WHAT IS NEEDED:
Copy out all the lines of the data precisely, omitting any pictures.

Extracted data entries:
- - -

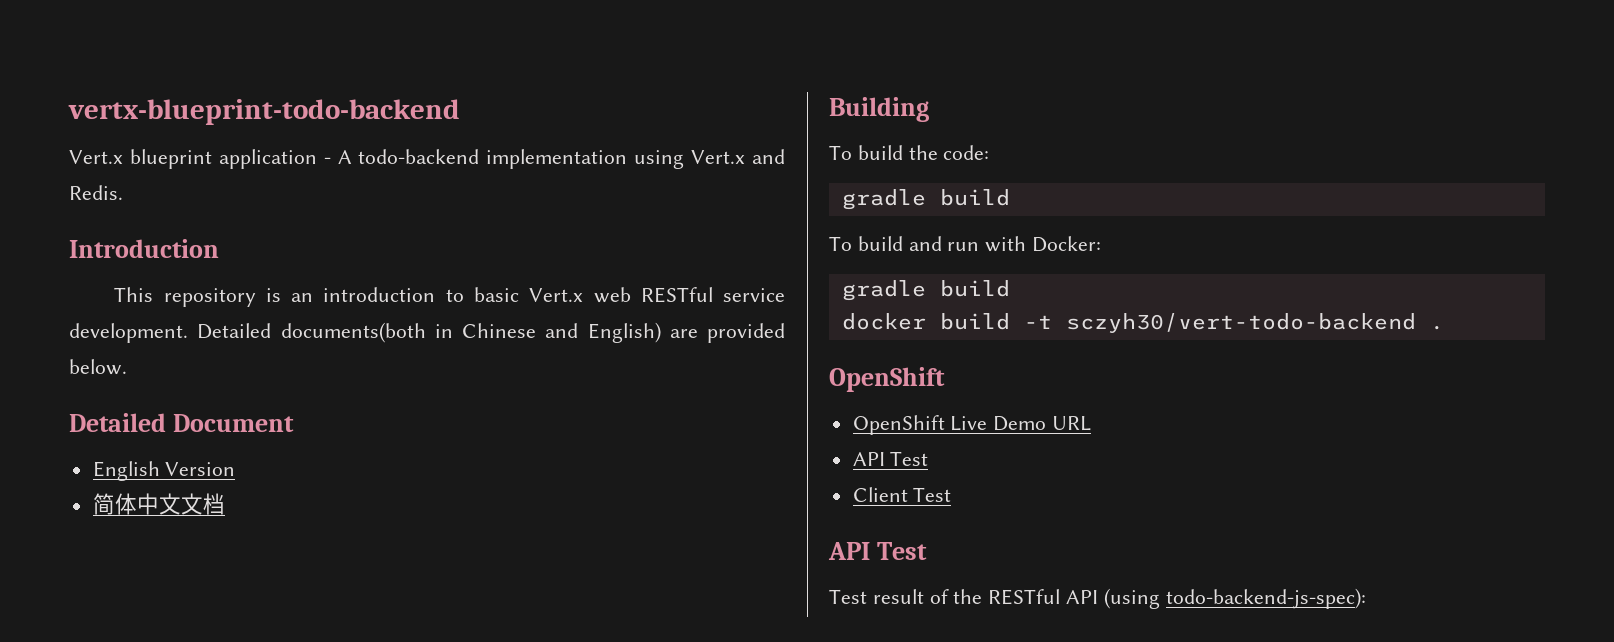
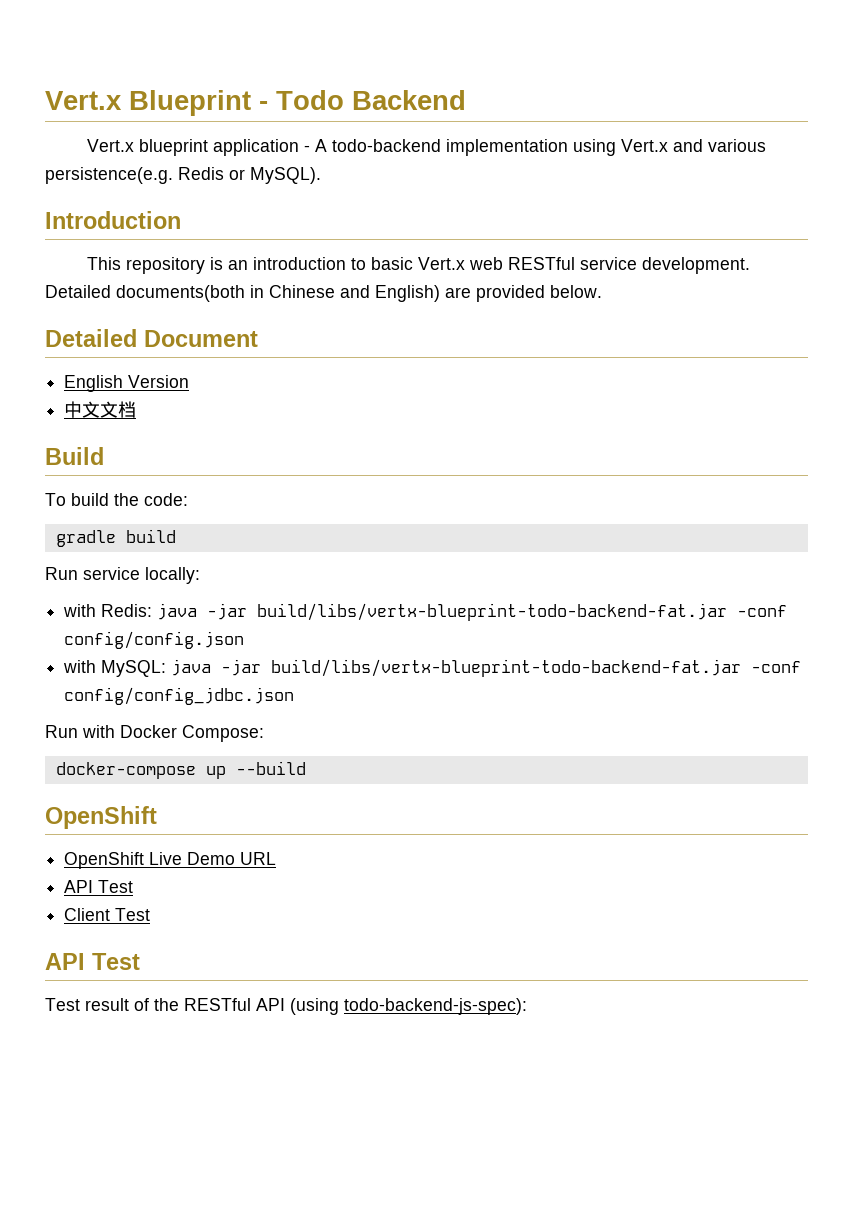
- vertx-blueprint-todo-backend
+ Vert.x Blueprint - Todo Backend
- Vert.x blueprint application - A todo-backend implementation using Vert.x and Redis.
+ Vert.x blueprint application - A todo-backend implementation using Vert.x and various persistence(e.g. Redis or MySQL).
- 简体中文文档
+ 中文文档
- Building
+ Build
- To build and run with Docker:
- gradle build
- docker build -t sczyh30/vert-todo-backend .
+ Run service locally:
+ with Redis: java -jar build/libs/vertx-blueprint-todo-backend-fat.jar -conf config/config.json
+ with MySQL: java -jar build/libs/vertx-blueprint-todo-backend-fat.jar -conf config/config_jdbc.json
+ Run with Docker Compose:
+ docker-compose up --build

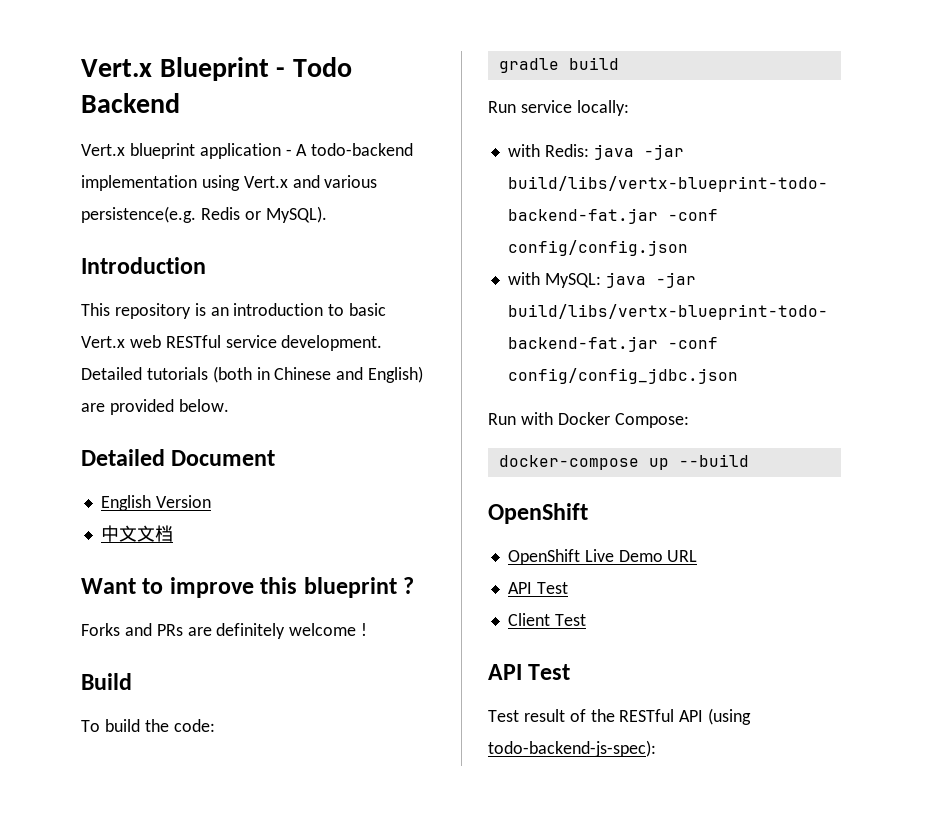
- Detailed documents(both in Chinese and English) are provided below.
+ Detailed tutorials (both in Chinese and English) are provided below.
+ Want to improve this blueprint ?
+ Forks and PRs are definitely welcome !

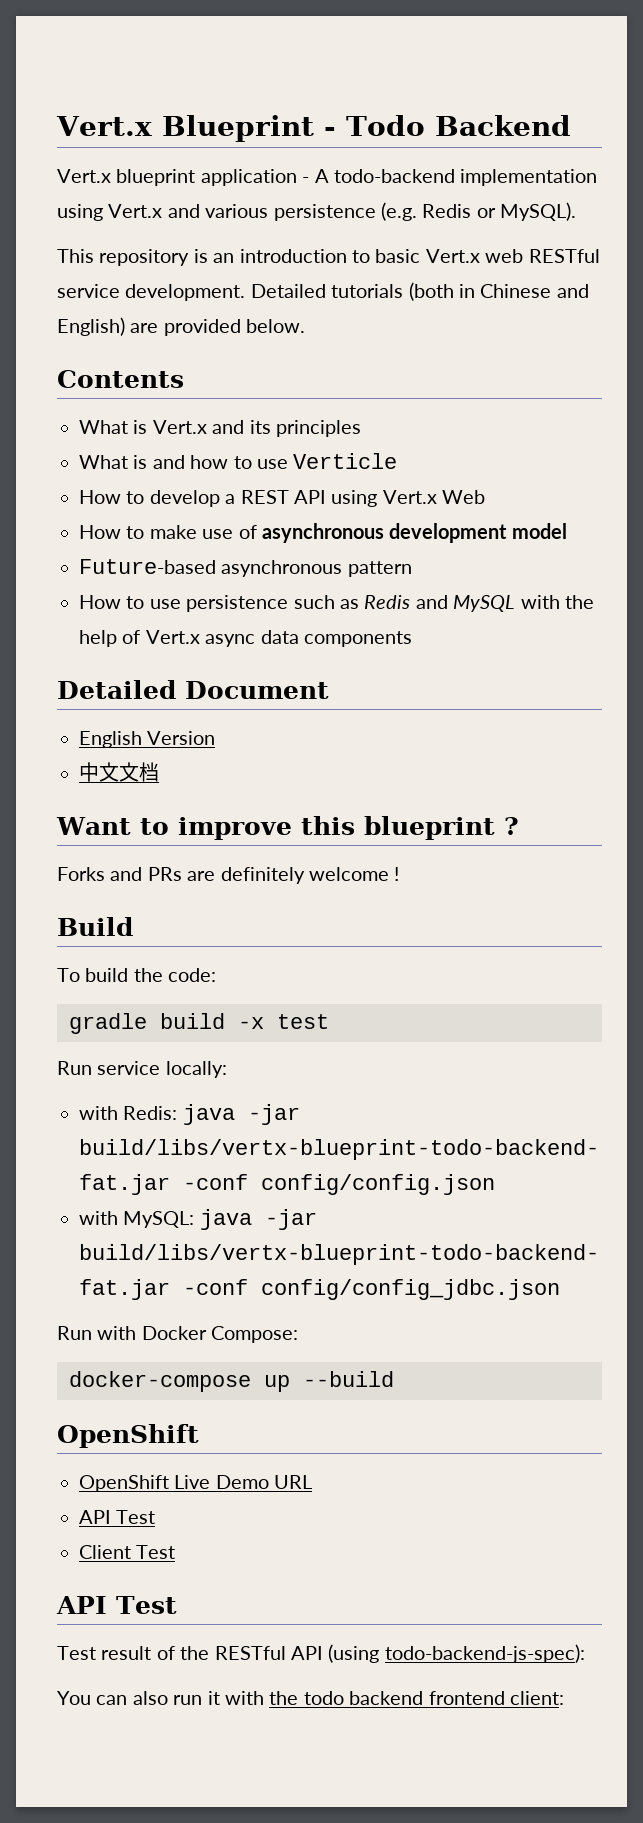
- Vert.x blueprint application - A todo-backend implementation using Vert.x and various persistence(e.g. Redis or MySQL).
+ Vert.x blueprint application - A todo-backend implementation using Vert.x and various persistence (e.g. Redis or MySQL).
- Introduction
+ Contents
+ What is Vert.x and its principles
+ What is and how to use Verticle
+ How to develop a REST API using Vert.x Web
+ How to make use of asynchronous development model
+ Future-based asynchronous pattern
+ How to use persistence such as Redis and MySQL with the help of Vert.x async data components
- gradle build
+ gradle build -x test
+ You can also run it with the todo backend frontend client:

- - -

RESPONSE FOR THIS EXERCISE:
- vertx-blueprint-todo-backend
+ Vert.x Blueprint - Todo Backend
- Vert.x blueprint application - A todo-backend implementation using Vert.x and Redis.
+ Vert.x blueprint application - A todo-backend implementation using Vert.x and various persistence(e.g. Redis or MySQL).
- 简体中文文档
+ 中文文档
- Building
+ Build
- To build and run with Docker:
- gradle build
- docker build -t sczyh30/vert-todo-backend .
+ Run service locally:
+ with Redis: java -jar build/libs/vertx-blueprint-todo-backend-fat.jar -conf config/config.json
+ with MySQL: java -jar build/libs/vertx-blueprint-todo-backend-fat.jar -conf config/config_jdbc.json
+ Run with Docker Compose:
+ docker-compose up --build

- Detailed documents(both in Chinese and English) are provided below.
+ Detailed tutorials (both in Chinese and English) are provided below.
+ Want to improve this blueprint ?
+ Forks and PRs are definitely welcome !

- Vert.x blueprint application - A todo-backend implementation using Vert.x and various persistence(e.g. Redis or MySQL).
+ Vert.x blueprint application - A todo-backend implementation using Vert.x and various persistence (e.g. Redis or MySQL).
- Introduction
+ Contents
+ What is Vert.x and its principles
+ What is and how to use Verticle
+ How to develop a REST API using Vert.x Web
+ How to make use of asynchronous development model
+ Future-based asynchronous pattern
+ How to use persistence such as Redis and MySQL with the help of Vert.x async data components
- gradle build
+ gradle build -x test
+ You can also run it with the todo backend frontend client:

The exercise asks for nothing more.